A new study found that injecting stem cells into the inner ear can restore hearing, but the process could lead to cancer. (Stem Cell Reports 2017;9[5]:1516.) Researchers at Rutgers University-New Brunswick overexpressed the gene NEUROG1, which plays a role in spiral ganglion neuron and hair cell development, to turn inner ear stem cells into auditory neurons, which could reverse deafness. This, however, could can also make those cells divide too quickly, posing a cancer risk. To control this process, researchers used chromatin, DNA studded with histone proteins, to influence how NEUROG1 functions. Researchers discovered that chromatin may help reduce unwanted stem cell proliferation, and it can be achieved by adding drugs to experimental cultures in Petri dishes.

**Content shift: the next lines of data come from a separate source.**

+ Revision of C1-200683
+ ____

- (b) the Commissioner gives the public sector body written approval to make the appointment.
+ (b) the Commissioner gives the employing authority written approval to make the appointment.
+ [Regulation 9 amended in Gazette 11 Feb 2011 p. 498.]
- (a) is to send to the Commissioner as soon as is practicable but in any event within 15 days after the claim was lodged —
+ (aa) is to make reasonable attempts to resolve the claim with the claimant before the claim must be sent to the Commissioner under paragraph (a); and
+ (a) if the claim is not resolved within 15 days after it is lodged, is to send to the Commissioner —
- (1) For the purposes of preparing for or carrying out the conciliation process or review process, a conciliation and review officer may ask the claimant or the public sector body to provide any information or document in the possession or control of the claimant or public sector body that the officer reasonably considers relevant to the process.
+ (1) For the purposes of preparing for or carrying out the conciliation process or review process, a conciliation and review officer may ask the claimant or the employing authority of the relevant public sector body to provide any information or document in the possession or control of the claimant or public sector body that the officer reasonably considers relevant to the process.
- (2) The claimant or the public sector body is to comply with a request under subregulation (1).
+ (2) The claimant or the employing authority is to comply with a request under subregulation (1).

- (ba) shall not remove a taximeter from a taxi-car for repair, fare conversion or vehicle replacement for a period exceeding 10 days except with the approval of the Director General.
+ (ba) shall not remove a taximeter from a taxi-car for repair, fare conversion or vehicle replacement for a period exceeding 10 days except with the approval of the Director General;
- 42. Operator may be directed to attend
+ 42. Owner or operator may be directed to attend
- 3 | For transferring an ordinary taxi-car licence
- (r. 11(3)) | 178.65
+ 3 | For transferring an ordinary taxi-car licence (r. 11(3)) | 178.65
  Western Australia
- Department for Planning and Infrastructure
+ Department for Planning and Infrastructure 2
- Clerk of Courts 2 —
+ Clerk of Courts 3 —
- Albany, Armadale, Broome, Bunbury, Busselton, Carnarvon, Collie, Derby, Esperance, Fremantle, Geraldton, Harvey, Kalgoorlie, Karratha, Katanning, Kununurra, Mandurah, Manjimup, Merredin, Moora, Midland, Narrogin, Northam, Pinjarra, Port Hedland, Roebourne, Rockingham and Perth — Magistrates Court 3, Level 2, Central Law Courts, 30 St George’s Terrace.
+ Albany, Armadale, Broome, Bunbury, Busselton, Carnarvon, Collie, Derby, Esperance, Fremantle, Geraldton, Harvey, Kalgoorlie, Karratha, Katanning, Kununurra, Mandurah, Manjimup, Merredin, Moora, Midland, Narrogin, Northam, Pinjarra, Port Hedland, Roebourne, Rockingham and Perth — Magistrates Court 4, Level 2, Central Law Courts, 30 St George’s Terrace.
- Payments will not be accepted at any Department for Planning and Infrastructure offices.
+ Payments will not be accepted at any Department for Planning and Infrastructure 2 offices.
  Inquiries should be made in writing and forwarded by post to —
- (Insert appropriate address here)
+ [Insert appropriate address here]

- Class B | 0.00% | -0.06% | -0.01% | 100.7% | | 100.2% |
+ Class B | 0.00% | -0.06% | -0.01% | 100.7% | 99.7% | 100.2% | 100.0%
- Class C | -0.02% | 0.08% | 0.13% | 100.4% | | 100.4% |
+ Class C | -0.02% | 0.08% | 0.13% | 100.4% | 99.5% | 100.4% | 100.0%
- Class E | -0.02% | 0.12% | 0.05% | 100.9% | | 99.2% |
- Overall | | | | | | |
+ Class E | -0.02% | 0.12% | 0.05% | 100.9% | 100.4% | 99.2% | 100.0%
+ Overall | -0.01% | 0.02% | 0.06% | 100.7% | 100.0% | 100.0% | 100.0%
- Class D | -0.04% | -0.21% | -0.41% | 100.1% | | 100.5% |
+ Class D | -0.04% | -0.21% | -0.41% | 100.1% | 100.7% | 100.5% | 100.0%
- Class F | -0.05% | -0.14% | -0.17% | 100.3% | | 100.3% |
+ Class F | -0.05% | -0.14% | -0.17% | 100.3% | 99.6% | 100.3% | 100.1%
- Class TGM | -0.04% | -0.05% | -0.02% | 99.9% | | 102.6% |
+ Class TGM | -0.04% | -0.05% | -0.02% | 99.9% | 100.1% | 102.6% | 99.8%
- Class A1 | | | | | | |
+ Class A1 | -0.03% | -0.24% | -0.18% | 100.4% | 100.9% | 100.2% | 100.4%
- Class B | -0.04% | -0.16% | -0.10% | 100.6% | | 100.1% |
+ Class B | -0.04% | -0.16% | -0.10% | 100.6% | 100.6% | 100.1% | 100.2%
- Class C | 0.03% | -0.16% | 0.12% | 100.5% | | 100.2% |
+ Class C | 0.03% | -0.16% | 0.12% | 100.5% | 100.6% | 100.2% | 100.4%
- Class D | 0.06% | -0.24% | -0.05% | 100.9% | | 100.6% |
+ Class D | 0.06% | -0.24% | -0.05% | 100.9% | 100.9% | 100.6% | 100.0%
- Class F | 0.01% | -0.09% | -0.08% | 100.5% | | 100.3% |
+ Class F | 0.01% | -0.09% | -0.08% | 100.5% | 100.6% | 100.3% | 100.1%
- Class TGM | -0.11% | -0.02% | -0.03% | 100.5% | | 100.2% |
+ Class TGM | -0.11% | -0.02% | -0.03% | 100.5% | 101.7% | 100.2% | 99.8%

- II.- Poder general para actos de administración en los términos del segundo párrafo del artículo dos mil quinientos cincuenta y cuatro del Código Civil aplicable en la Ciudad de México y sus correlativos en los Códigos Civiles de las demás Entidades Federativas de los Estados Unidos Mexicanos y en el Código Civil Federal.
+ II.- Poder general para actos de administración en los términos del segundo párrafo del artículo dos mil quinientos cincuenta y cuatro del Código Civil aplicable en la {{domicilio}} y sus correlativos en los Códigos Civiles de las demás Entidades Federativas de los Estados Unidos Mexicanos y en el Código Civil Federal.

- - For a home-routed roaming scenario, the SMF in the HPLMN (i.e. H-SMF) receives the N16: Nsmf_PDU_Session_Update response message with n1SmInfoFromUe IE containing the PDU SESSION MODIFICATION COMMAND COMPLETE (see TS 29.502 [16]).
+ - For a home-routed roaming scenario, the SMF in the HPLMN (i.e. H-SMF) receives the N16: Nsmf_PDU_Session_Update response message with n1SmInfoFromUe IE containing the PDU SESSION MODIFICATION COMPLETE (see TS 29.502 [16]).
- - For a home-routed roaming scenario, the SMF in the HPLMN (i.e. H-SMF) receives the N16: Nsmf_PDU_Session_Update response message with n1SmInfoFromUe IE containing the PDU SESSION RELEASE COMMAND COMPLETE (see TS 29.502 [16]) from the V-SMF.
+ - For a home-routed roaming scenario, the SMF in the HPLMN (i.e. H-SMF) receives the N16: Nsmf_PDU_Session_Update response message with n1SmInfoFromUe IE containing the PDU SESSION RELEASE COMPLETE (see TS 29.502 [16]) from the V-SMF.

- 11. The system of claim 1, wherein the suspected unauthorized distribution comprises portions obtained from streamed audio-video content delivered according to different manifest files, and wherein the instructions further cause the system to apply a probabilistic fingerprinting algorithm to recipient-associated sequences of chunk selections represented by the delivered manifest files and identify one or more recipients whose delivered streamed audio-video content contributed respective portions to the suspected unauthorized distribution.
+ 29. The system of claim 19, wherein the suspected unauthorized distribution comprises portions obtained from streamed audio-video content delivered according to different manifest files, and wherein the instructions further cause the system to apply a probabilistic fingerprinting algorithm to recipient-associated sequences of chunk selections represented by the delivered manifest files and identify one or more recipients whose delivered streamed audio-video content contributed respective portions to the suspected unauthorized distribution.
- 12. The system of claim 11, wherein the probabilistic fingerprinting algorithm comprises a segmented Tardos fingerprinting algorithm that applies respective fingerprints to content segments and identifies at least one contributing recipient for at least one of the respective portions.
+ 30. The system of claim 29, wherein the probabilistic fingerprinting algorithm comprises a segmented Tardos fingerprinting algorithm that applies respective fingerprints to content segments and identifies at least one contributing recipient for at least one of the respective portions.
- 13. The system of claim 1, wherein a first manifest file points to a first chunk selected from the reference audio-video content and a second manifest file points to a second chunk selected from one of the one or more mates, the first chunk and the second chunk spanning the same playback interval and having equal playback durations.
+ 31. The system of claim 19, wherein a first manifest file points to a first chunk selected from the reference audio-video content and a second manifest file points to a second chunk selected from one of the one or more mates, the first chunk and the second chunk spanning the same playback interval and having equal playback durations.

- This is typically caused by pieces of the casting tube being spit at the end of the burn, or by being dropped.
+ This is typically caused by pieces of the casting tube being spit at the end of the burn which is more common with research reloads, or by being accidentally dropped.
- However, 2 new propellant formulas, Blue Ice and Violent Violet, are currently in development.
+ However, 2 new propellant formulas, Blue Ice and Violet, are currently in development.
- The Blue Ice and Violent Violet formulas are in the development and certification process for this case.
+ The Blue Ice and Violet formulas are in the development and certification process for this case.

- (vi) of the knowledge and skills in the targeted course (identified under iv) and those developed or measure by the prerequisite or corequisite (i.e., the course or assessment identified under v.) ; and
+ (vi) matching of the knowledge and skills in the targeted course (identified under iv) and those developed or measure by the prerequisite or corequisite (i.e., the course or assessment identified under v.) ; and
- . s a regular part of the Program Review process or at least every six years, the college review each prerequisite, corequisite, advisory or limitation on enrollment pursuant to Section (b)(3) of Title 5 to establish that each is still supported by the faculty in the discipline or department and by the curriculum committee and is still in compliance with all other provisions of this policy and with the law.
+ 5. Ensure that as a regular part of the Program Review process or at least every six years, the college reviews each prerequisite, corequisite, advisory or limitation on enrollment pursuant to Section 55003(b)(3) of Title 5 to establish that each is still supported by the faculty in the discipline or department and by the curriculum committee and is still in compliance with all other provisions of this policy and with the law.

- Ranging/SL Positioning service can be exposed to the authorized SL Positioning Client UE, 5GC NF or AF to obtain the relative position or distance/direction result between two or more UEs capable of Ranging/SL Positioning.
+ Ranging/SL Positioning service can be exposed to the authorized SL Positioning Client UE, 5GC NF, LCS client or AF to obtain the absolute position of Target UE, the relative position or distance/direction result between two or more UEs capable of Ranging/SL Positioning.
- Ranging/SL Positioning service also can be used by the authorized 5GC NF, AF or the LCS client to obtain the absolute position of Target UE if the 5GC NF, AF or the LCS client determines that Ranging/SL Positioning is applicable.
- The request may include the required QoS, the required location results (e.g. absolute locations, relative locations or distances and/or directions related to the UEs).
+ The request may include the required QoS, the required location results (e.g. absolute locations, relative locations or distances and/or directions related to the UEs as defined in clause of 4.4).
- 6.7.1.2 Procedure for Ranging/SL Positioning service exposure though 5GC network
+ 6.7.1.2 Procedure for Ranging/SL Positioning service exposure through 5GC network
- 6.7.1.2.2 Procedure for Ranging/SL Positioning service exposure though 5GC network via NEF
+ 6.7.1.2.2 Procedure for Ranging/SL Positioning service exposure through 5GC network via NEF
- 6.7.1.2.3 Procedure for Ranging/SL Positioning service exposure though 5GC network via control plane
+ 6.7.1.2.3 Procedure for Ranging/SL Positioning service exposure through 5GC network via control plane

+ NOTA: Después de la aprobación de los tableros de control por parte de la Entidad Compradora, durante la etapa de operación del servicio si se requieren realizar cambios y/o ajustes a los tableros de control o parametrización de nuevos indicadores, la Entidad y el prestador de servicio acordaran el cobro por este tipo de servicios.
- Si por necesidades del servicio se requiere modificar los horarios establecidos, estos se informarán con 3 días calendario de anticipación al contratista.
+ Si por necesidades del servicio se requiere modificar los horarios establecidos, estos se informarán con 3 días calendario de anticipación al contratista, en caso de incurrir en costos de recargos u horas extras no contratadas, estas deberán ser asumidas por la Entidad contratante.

​Kelvin Kwan, PhD, a senior author of the study and an assistant professor in the department of cell biology and neuroscience at Rutgers University, said this is a cautionary tale. "People say, 'we'll just put stem cells in and we're going to replace lost neurons,'" Kwan said. "We're saying that 'yes, we can make neurons,' but you have other side effects that are unanticipated, such as increased proliferation of stem cells. So this will guide us toward a better strategy for cell replacement therapies."